Hugh Victor Browne II of New Jersey was excited to sign up for the U.S. Marines in 1943 because that distinguished him from his four older brothers who served in the U.S. Army, according to his daughter, Lovie Browne Tarver.
Two years earlier, President Franklin D. Roosevelt had signed an executive order that ended racial discrimination in the national defense industry, which in turn allowed the Marines to recruit Black soldiers.
Hugh Victor Browne II surrounded by his children. (Courtesy photo)
But Tarver, of Bowie, Md., remembers in later years that her father talked about how angry he was when he found out he wasn’t going to boot camp at Camp Lejeune, one of several training grounds for White Marine recruits. Browne, like all of the other Black Marine recruits, was sent instead to Camp Montford Point, a training facility in Jacksonville, N.C., near Camp Lejeune.
“He felt as if he had been tricked and he didn’t like that,” Tarver said. While Browne considered the conditions at Montford Point to be subpar, Tarver said her father, “made the best of a bad situation.”
Despite facing racism at home and abroad, Montford Pointers made history with their service. About 13,000 of the Black marines from Montford Point went abroad during World War II, with nearly 2,000 of them helping Allied forces take Okinawa, in the largest amphibious landing in the Pacific theater of the war.
The U.S. Armed Forces were racially segregated back then, and wouldn’t start integrating until after President Harry S. Truman signed an executive order forcing them to do so in 1948. Nearly 20,000 Black men enlisted in the Marines during World War II, and Montford Point trained America’s first Black Marines from 1942 through 1949.
Jacksonville, North Carolina followed Jim Crow laws that made it illegal for them to patronize “White’s only” establishments. Browne also made the trip to Montford Point in a “colored” train car and packed plenty of food for the journey because he wasn’t allowed to eat in the dining car.

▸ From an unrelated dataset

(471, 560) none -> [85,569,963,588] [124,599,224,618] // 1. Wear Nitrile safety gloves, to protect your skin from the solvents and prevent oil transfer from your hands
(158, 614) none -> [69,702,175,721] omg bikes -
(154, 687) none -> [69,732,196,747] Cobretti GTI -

At Montford Point, the men were housed in corrugated metal huts with no running water and walked “half a block” to go to the bathroom, according to an article written about Browne on nj.com. Alligators, snakes, mosquitoes and muskrats roamed the grounds as well, the article said.
On the few occasions her father ventured into town, he’d go with other Black Marines, take care of his business, and immediately head back to base.
“If you’re looking at White women in the town, that’s going to be a problem for a Black man, so they rarely went into town and if they did, they went in groups,” Tarver said.
Once they graduated from boot camp, racism often relegated Montford Pointers to support roles during the war that typically meant packing and unloading ships or delivering ammunition to front-line troops, and only took arms when they were ordered to, historians say.
Browne, for example, joined thinking he’d get to fight. He was instead sent to clean up the aftermath of Pearl Harbor in Hawaii for eight months, an experience he found disappointing.
“They thought they had signed up for something much different than that, something much more noble, something more rewarding,” Tarver said. “You think you’re signing up to defend your country and you see no action … I don’t think that sat very well with him.”
The New Jersey man had come from a long line of military men.
His great grandfather Michael Brown, a slave and master blacksmith, shoed horses for the Confederate Army during the Civil War, Tarver said.
Browne’s father, Sylvanus Brown, served two tours in the U.S. Army, first as a Buffalo Soldier keeping peace between Native Americans and white settlers, and then as support personnel in France during World War I.
His older brother, Moses Douglas Browne, saw action in Italy with the U.S. Army’s 92nd Infantry Division in World War II. And his famous brother, Emmy-award winning actor, Roscoe Lee Browne, served the Army during World War II as well. Hugh Browne wished his experience had been more fulfilling, his daughter said.
After Pearl Harbor, Hugh Browne served three years as a Marine payroll manager, a job that made him much happier, his daughter said.
“He thought that that was a position of power, a position of prestige because he was responsible for making sure everybody got paid,” Tarver said. “Everybody had to come to him for their pay, so I think he liked that.”
After discharging from the Marines, Browne studied pre-law at Lincoln University, where he met and later married Tarver’s mother, Erma E. Browne. He became an entrepreneur, opening a deli and three dry cleaning shops in New Jersey.
Nearly 70 years after he set foot on Montford Point, Browne and hundreds of his fellow Montford Pointers received the Congressional Gold Medal in 2012 in recognition for their service. It’s the highest civilian honor the U.S. Congress gives.
“He was elated that finally someone had recognized them for their service and for all that they persevered through and they endured,” Tarver remembered. “He kept kissing the medal and he kept holding it.”
Browne died at the age of 90, three years after he got the gold medal, but his legacy lives on in his family. Tarver said.
“The thing that he instilled in us is pride,” Tarver told The AFRO. “Pride in serving and … that’s something that I think my grandfather and my great grandfather they’ve all instilled through the generations in our family is to take pride in the opportunity to serve in whatever capacity that is, whether its military service or you’re just serving in your church or in your community. I mean, they did all of that.”